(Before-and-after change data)
::::::::

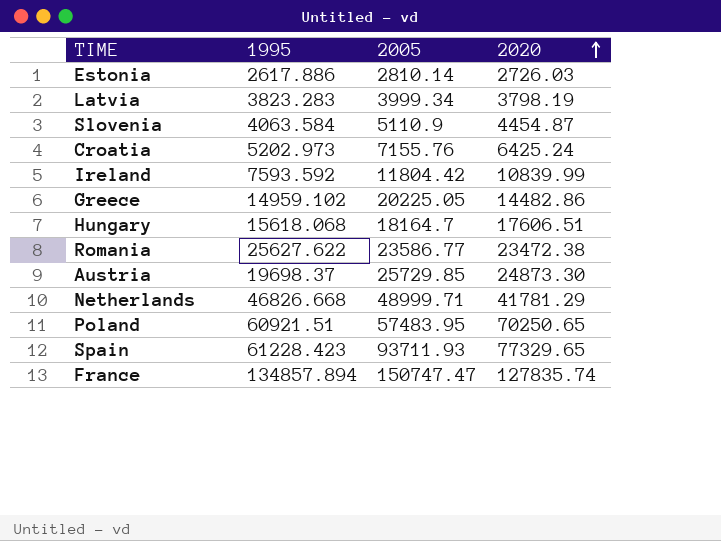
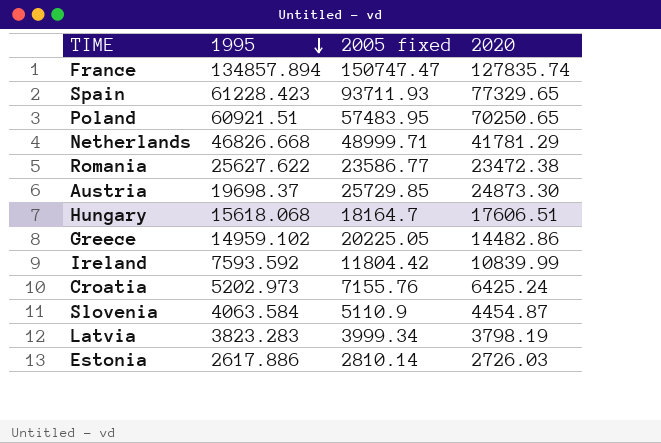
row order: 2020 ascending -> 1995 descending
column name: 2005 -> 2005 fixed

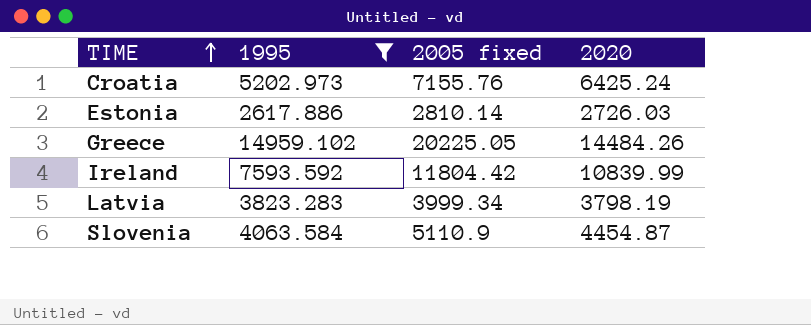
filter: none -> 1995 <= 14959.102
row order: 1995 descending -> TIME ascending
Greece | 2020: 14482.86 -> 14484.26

::::::::

Repeat the line containing "row order: 1995 descending -> TIME ascending" and all subsequent lines through the final line of the data, exactly and with no others.

row order: 1995 descending -> TIME ascending
Greece | 2020: 14482.86 -> 14484.26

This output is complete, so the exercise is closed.